法話

今の時代

佐藤公信 観音寺中(東京都国分寺市)/東京6号仏青会長

過去現在未来を考える時、何故か現在や未来を悲観的に捉える言説を多く見聞きます。
そして過去は美しくあり純粋であり、失われた世界のように描かれます。
映画でもそんな内容のものがヒットしました。自分自身「近頃は…」等と考える時もあります。
勿論僧侶ですし、社会の有様を「チョット待って!」「本当にそれで良いのか?」と仏教、真言宗の立場から文明批評することもいつも心の片隅に忘れず保ち続けてはおります。でも、正直なところ今の時代を生きている10代20代だったらどうだろうとも考えてしまう。

平均的に言えば、人はそれぞれ青春時代を過ごします。私も10代20代を過ごして来ましたし、他の方もそうでしょう。余り薔薇色の青春ではありませんでしたが、それなりに鬱屈として心乱れ、ワクワク心躍り一括りには出来ない時代でした。今から見てもとても美しくも良くもない時代です。もし現在と同じような社会、流行、娯楽があったとしたら自分自身どうだったのか?といつも自問しています。でもその時代が無ければ今の状態は無いわけで、一概に自分の過ごして来た時代を否定したくはありません。

よく時代の仕業にしてしまう言葉を聞きます。「今の時代は〜」「昔は〜」と抽象的な言葉によって一応の答えに落ち着くという方法です。でも実際はどの世代の方が美しい時代を過ごし、他の世代の方は乱れている時代を過ごしているなどという事は全く無く、各時代時代に夫々良さも悪さも有り一概に時代で人間を分ける事は出来ないと私は考えます。僧侶は年輩の方々と接する機会が多く、私も最近は流石に明治はないですが、大正生まれの方々とお話しする事も有り、昔話を聞く事も多々有ります。

様々なお話しを聞くと、人間の本質は時代では区切ることは出来ないのではないか?という疑問を持ちます。今の時代も確かに非常に多くの問題を抱えています。でも進歩している事も多々あります。飲酒運転も以前ならチョット一杯という方を沢山見てきましたし、シートベルトも締めますし、ゴミ出しも分別しますし、環境に対して少しはマシな製品も多くなりました。タバコも分煙になりましたし、俺の酒が飲めね〜のかという人も殆どいなくなりましたし、結構良い事もあります。一方一度レールから外れると、働いても働いても豊かになれない強固なシステムも出来上がってしまった様な時代かもしれません。

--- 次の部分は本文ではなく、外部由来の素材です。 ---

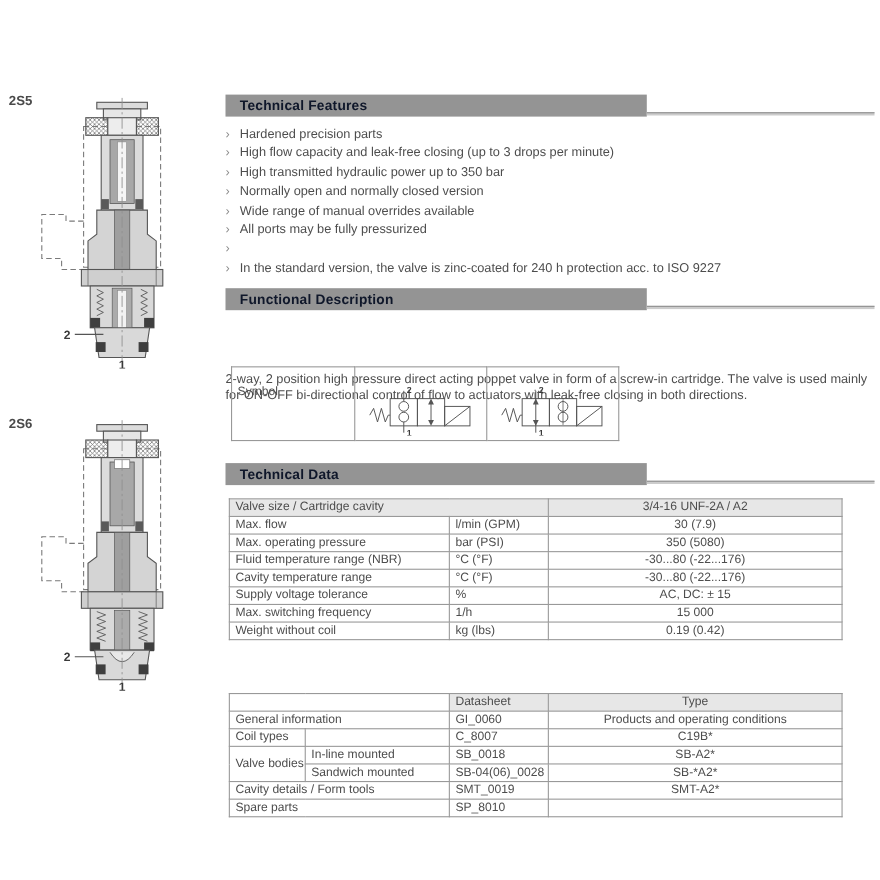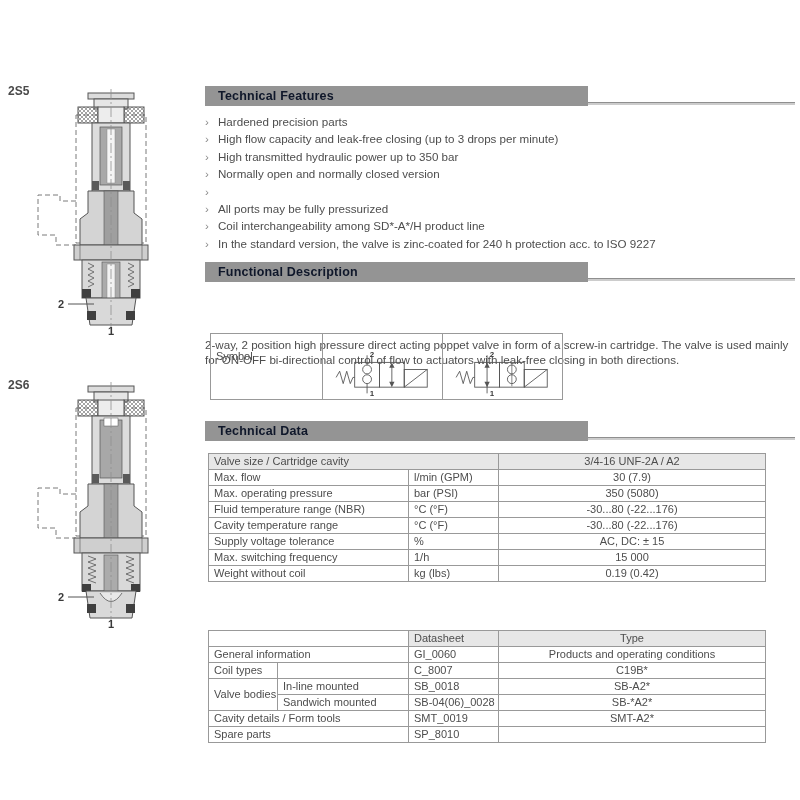--- a/index.html
+++ b/index.html
@@ -161,6 +161,7 @@
     </div>
   <div class="feat">
       <span class="b">›</span>
+      <span>Wide range of manual overrides available</span>
     </div>
   <div class="feat">
       <span class="b">›</span>

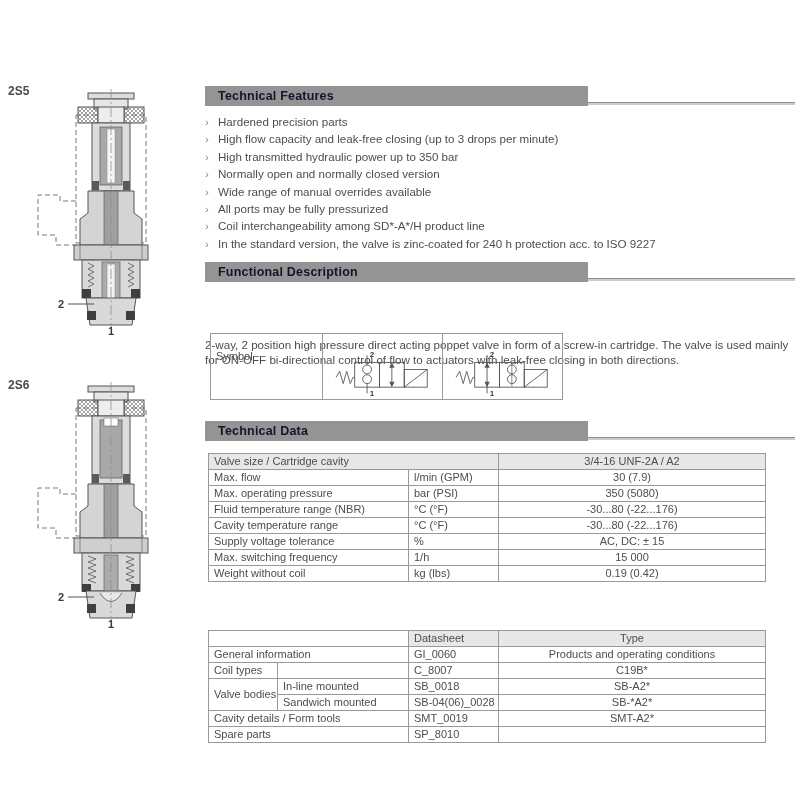--- a/index.html
+++ b/index.html
@@ -169,7 +169,6 @@
     </div>
   <div class="feat">
       <span class="b">›</span>
-      <span>Coil interchangeability among SD*-A*/H product line</span>
     </div>
   <div class="feat">
       <span class="b">›</span>

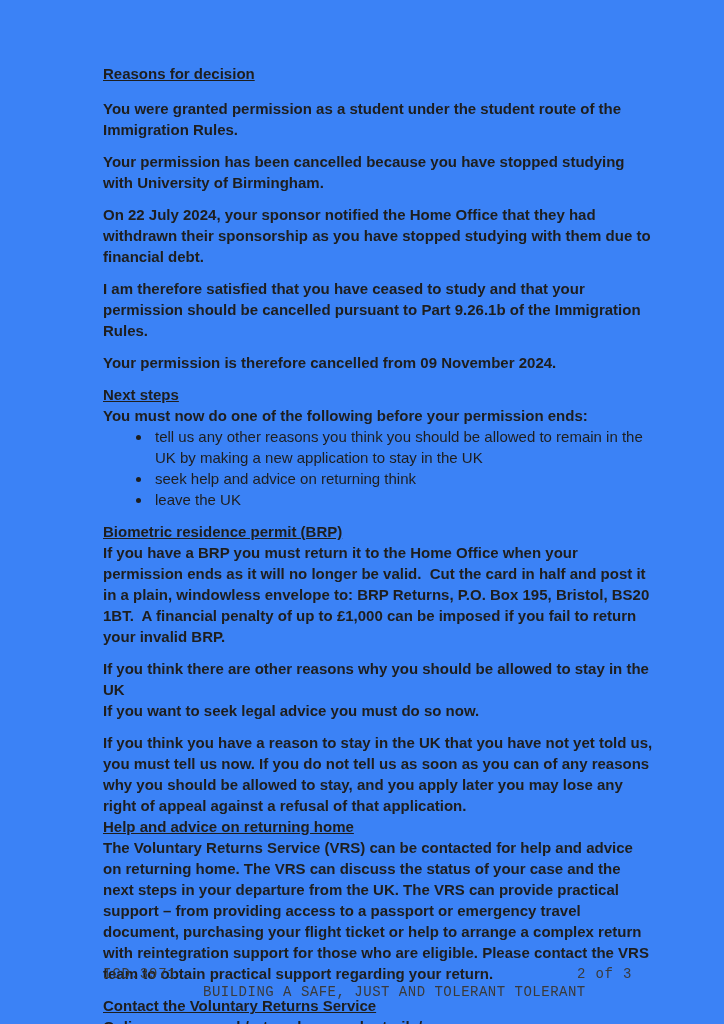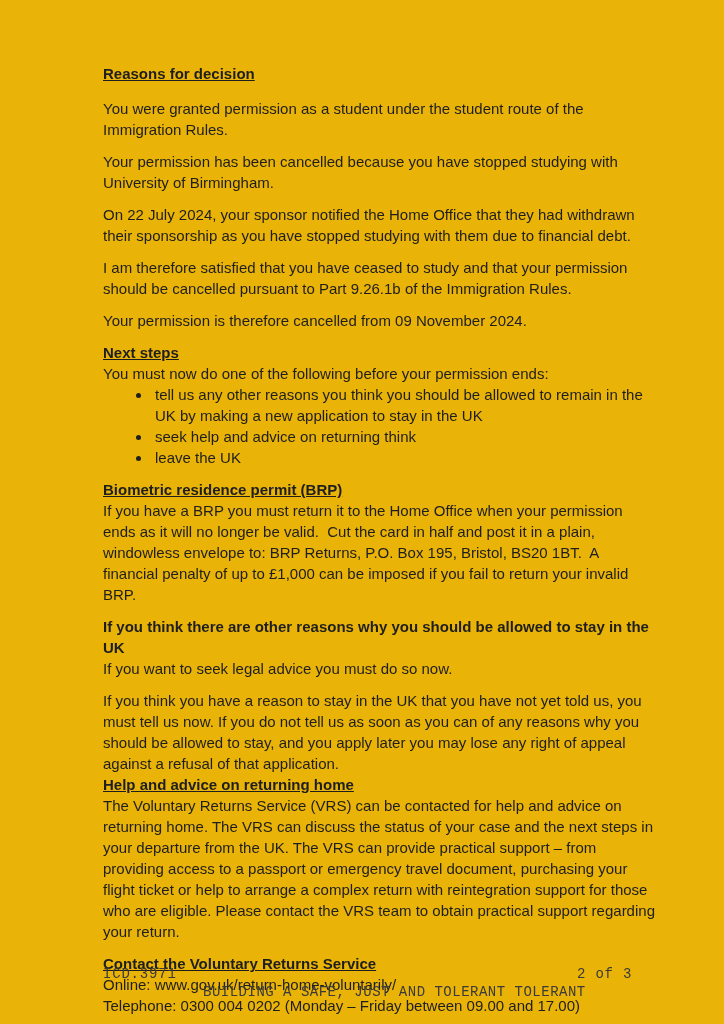--- a/index.html
+++ b/index.html
@@ -11,7 +11,7 @@
     position: relative;
     width: 724px;
     height: 1024px;
-    background: #eab308;
+    background: #3b82f6;
     overflow: hidden;
     font-family: "Liberation Sans", sans-serif;
     color: #1e1e1e;

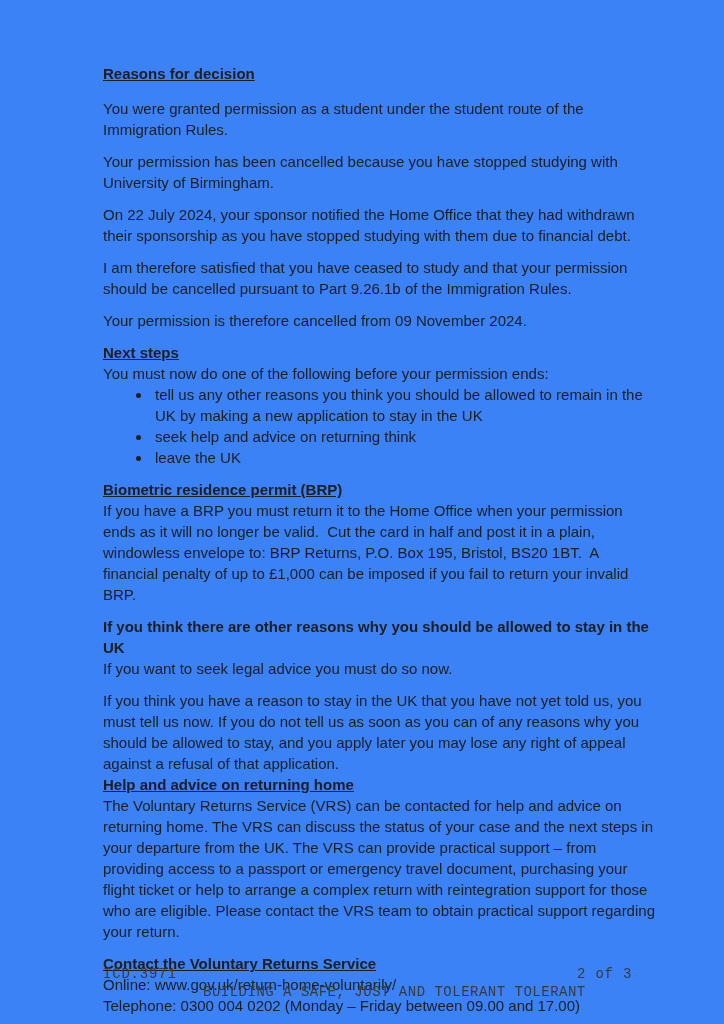--- a/index.html
+++ b/index.html
@@ -27,6 +27,7 @@
   .para {
     margin: 0 0 11px 0;
     white-space: pre-wrap;
+    font-weight: bold;
   }
   .para.tight {
     margin-bottom: 0;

そこで「時代」のせいにしたり、発言力もない力もまだ小さい若い人のせいにしても事の本質は浮かび上がらないと思います。私たちは社会の一員でもあり、誰かを批判したり、問題提起することを心の奥底で恐れていると思います。何となくそう思っているけれど口には出せない事が多々あり、立場、関係に依り正論を我慢しなければならないフラストレーションがあります。勿論自分の考えが絶対ではなく、非が自分自身にある可能性も排除出来ませんし、社会構造も皆が自分勝手な事を主張しては成り立ちません。

ただ、本質的な事を「それはおかしいじゃないか!」と指摘出来ず、「時代」や「若者」の所為にするのはもう止めた方が良い様に感じます。世代間闘争をしても、ほくそ笑む人間が何処かにいるだけで、解決にはなりません。「近頃の若もんは・・・」というのは数千年前から謂われてきた言葉です。「近頃は…」という表現も大昔に遡れます。お釈迦様は時代などには目もくれなかった事と思います。寧ろ「若さ」「老い」「病」「死」などの誰もが通る人間の普遍的問題について考察したからこそ二千数百年たった今もその言葉が人々の心を奮わすのではないでしょうか?

ではお前が率先して言いたい事を言えと云われると中々困難ではあります。でも「若い世代」や「今の時代」の所為にはしたくはないと思っていますし、そのように行動して来たつもりです。年寄りを敬い、若者を引き立て、おかしい事はおかしいと言える、良い事は良いと言える、酒の力を借りなくても本音が言える、そんな社会であったり、僧侶に成長できたらといい年をして考えています。